Under the law, the appeals court must affirm that denial by a district court unless it’s clearly wrong. The prisoner must show that “jurists of reason” could disagree with the judge’s ruling.
The appeals court panels said no such judge could agree with Buck: “Buck has not made out even a minimal showing that his case is exceptional.” It dispatched Abbot’s change of heart in a footnote: “Because it does not change the outcome of this appeal, we need not explore whether such a promise was made or how explicit it was.” No “jurists of reason” could disagree, the panel held.
The panel opinion was by Judge Jerry Smith, who during his three decades on the bench has emerged as a kind of appellate Judge Roy Bean. In 1996, Smith wrote an opinion overruling a Supreme Court decision on affirmative action, on the grounds that the Court probably didn’t really stand behind it. (Reasonable appellate judges ordinarily understand that they don’t get to overturn Supreme Court opinions.) Smith’s decision was repudiated by the Court in two subsequent cases.
While the Supreme Court was considering the Affordable Care Act “individual mandate” case, Smith ordered Attorney General Eric Holder to write him a letter explaining political comments by President Obama. (Reasonable appellate judges ordinarily understand that the president and the United States are not the same thing; when the U.S. is a party to a case, the president isn’t, and is thus not subject to the Court’s political supervision.) But even for Smith, there was something breathtaking about his breezy assertion that “jurists of reason would not debate that Buck has failed to show extraordinary circumstances justifying relief.”
Well, flashback to 2011, when the Supreme Court rejected Buck’s first petition. Two justices—Justices Sonia Sotomayor and Elena Kagan––dissented from that denial of review. In an opinion by Sotomayor, they said: “a petitioner must show that ‘jurists of reason could disagree with the district court’s resolution of his constitutional claims or that jurists could conclude the issues presented are adequate to deserve encouragement to proceed further.’ Buck has met this standard.”
This was precisely the question before the Fifth Circuit panel. When Buck asked for rehearing by the full court, the majority denied it. But two judges dissented. “A proper, threshold inquiry into Buck’s claim would have revealed that reasonable jurists could disagree with the district court’s conclusions,” their dissent said.
The bald-faced claim that no real judge could find Buck eligible for relief is belied by the record. Let’s just say it is legal fiction.
Speaking of legal fictions, in that 2011 petition, Justice Samuel Alito, joined by Justices Antonin Scalia and Stephen Breyer, answered Sotomayor’s dissent with a statement that Buck’s case did not warrant review. It was true that the defense had offered Quijano as a witness in other cases, contrary to what the state had claimed, Alito said; but in those other cases, it was the prosecutor who asked the questions about race. “Only in Buck’s case did defense counsel elicit the race related testimony on direct examination,” Alito wrote. Again, Buck did it to himself.

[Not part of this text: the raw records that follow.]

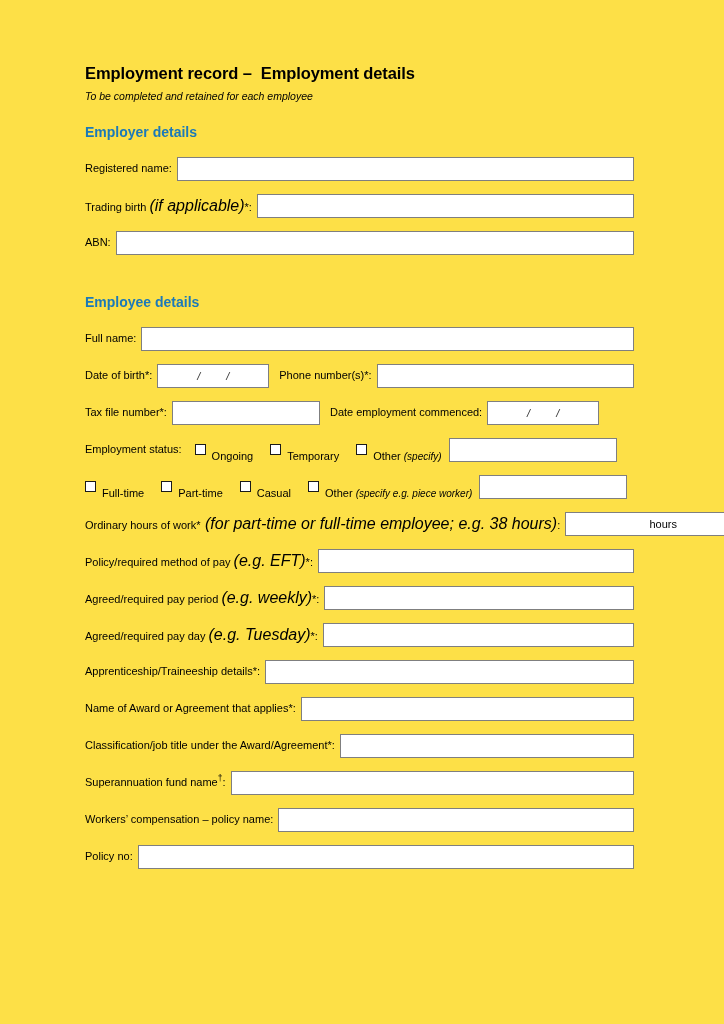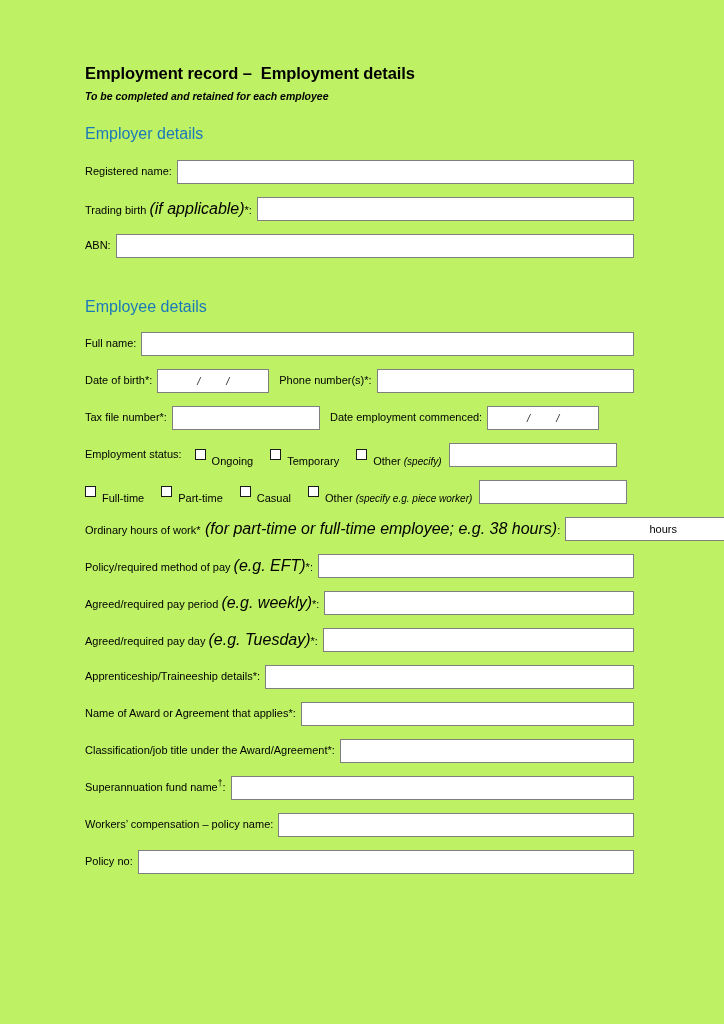"Employment record – Employment details" .page { background: #bef264 -> #fde047 }
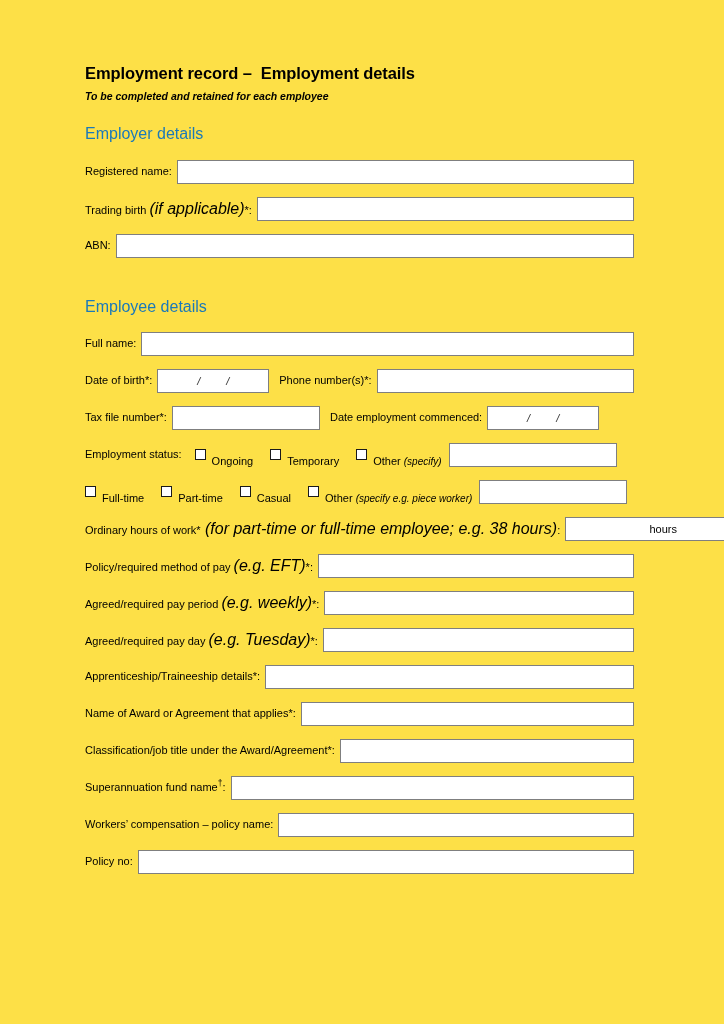"To be completed and retained" .doc-subtitle { font-weight: bold -> none }
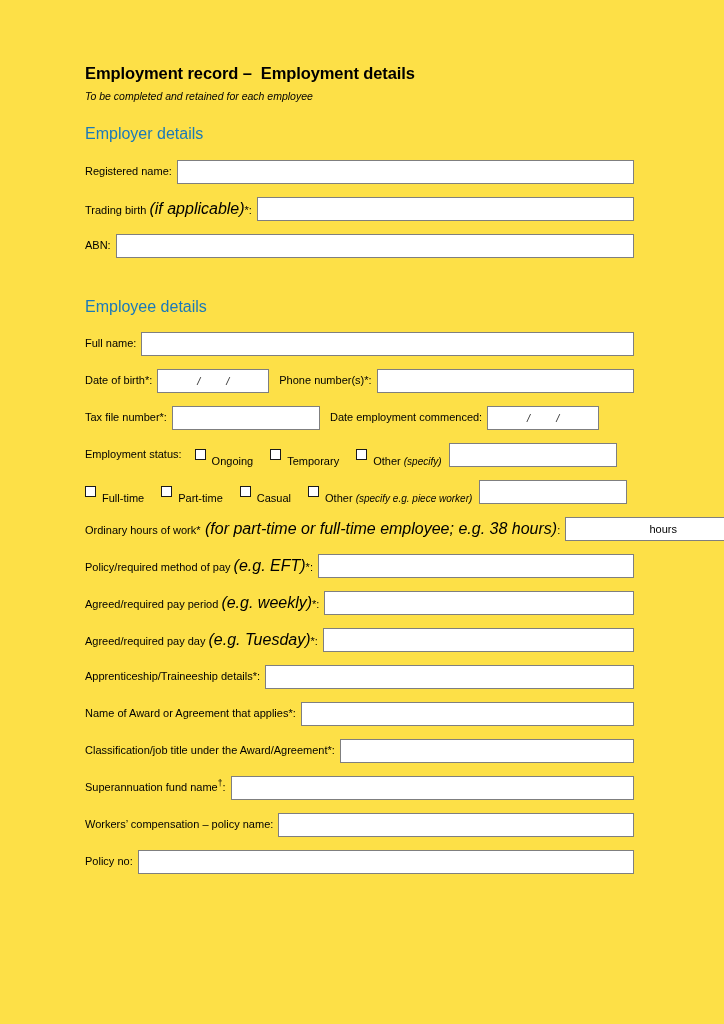"Employer details" .section-heading { font-size: 16px -> 14px; font-weight: normal -> bold }
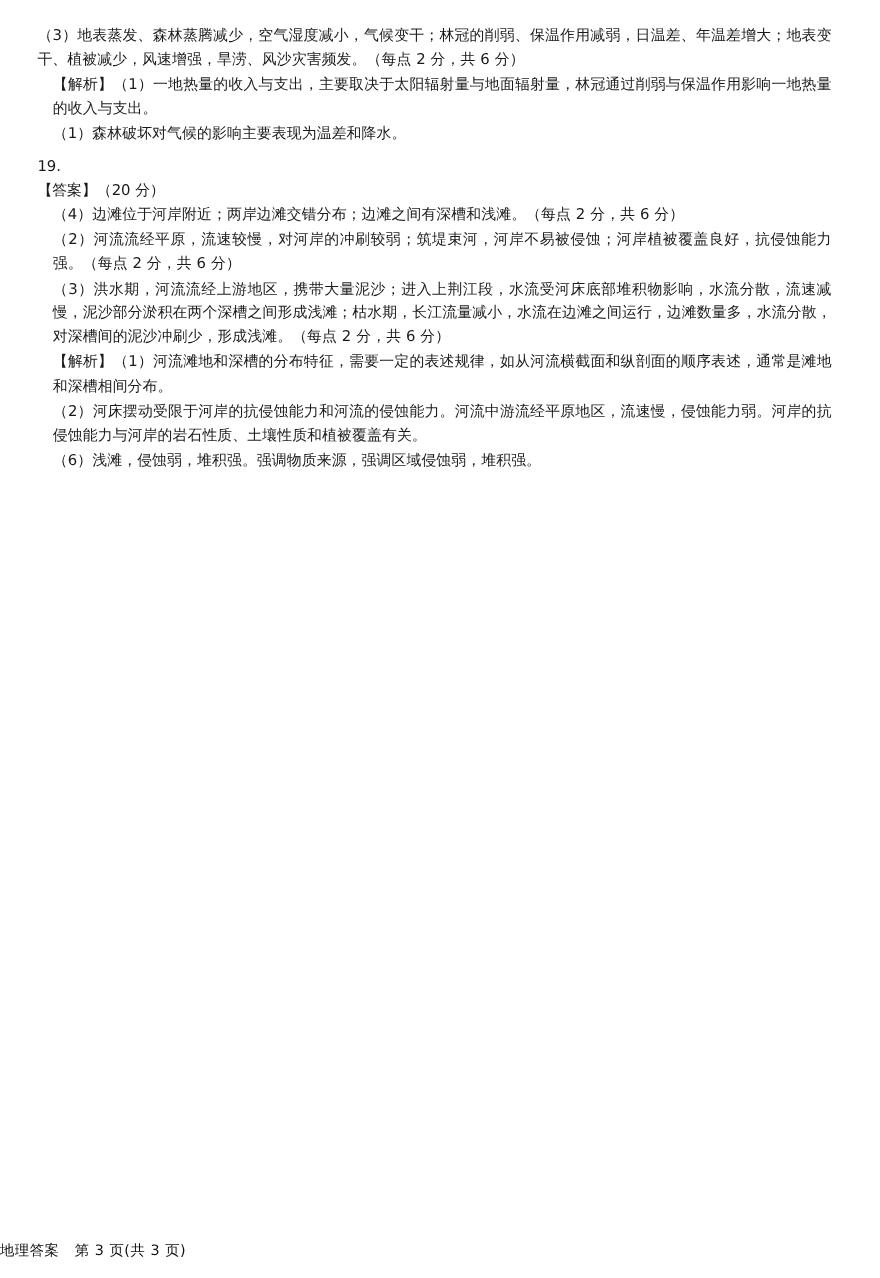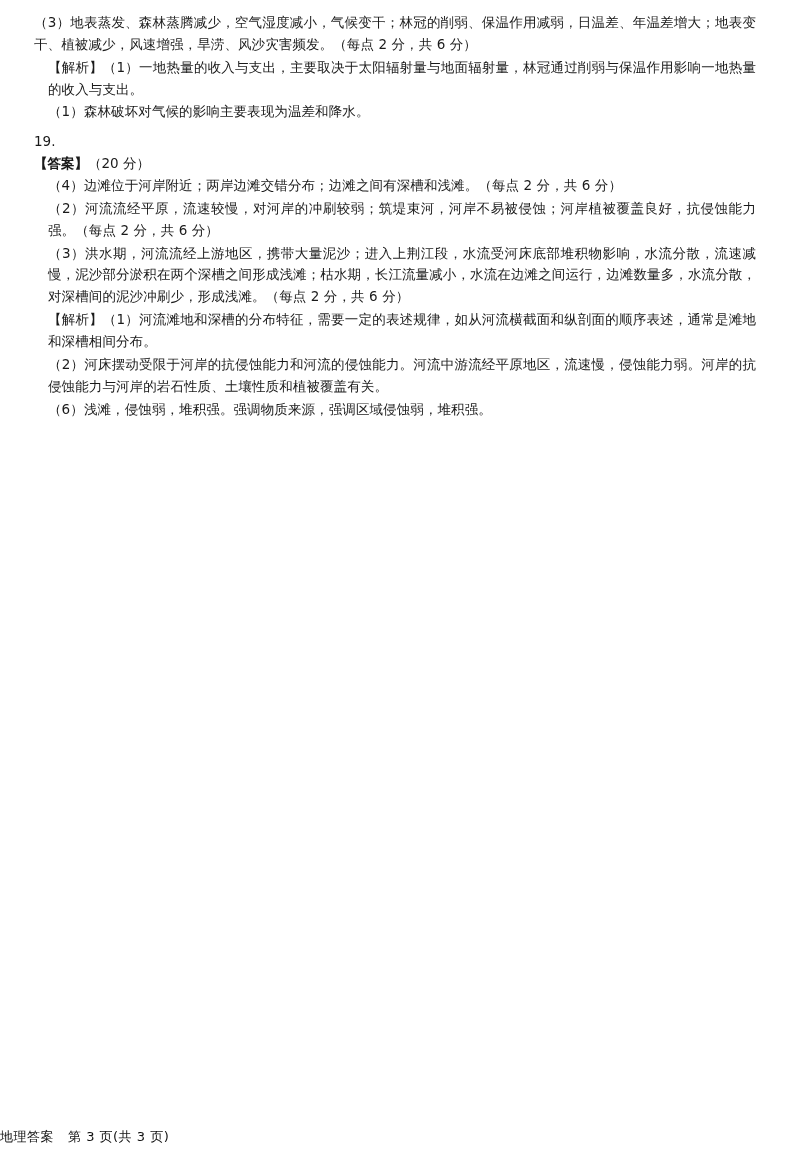"（3）地表蒸发、森林蒸腾减少，空气湿度减小，气候变干；林冠的削弱、保温作用减弱，" .page { padding: 12px 44px 0 34px -> 22px 44px 0 34px }
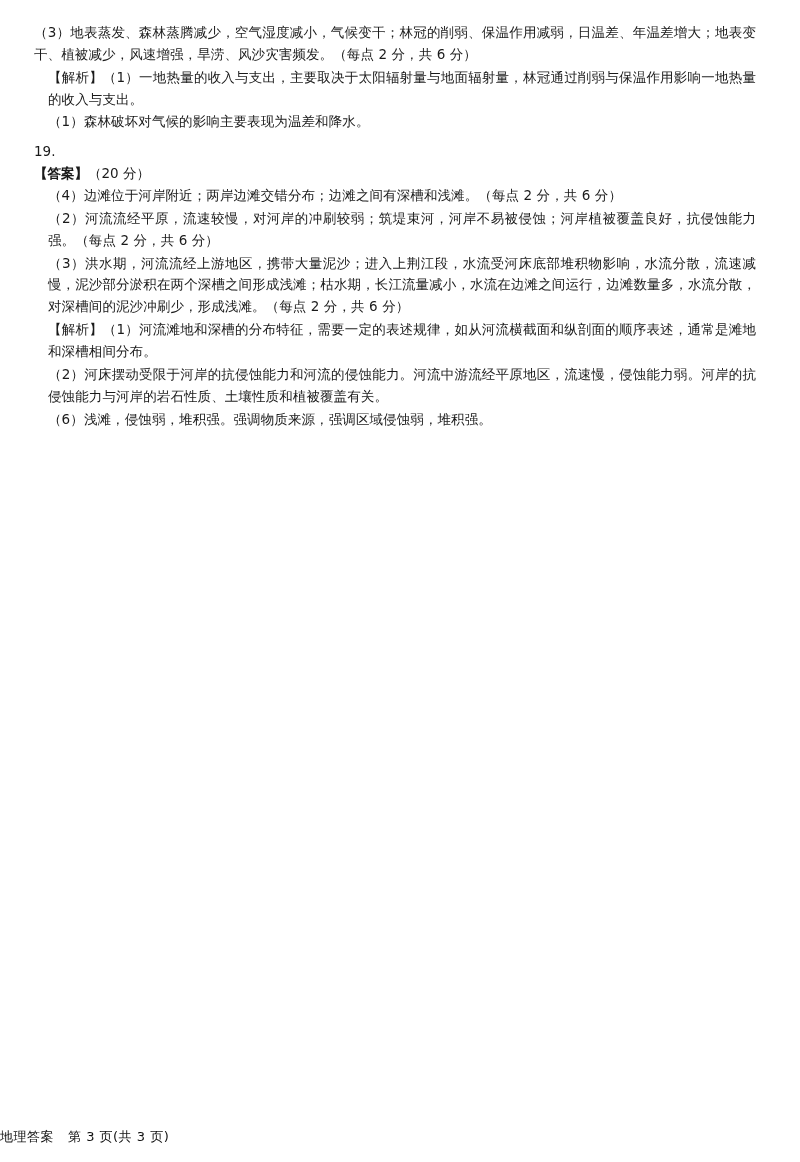"【答案】" .tag { font-weight: bold -> normal }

Now the High Court has granted review again, and we will see what kinds of “jurists of reason” sit in our exalted temple of justice, whose entrance is inscribed with one of the greatest legal fictions: “Equal Justice Under Law.”
Correction: This article originally misidentified Buck's first habeas petition as being federal rather than state. We regret the error.
This article originally misstated that Buck's second habeas application was evaluated by the Fifth Circuit. We regret the error.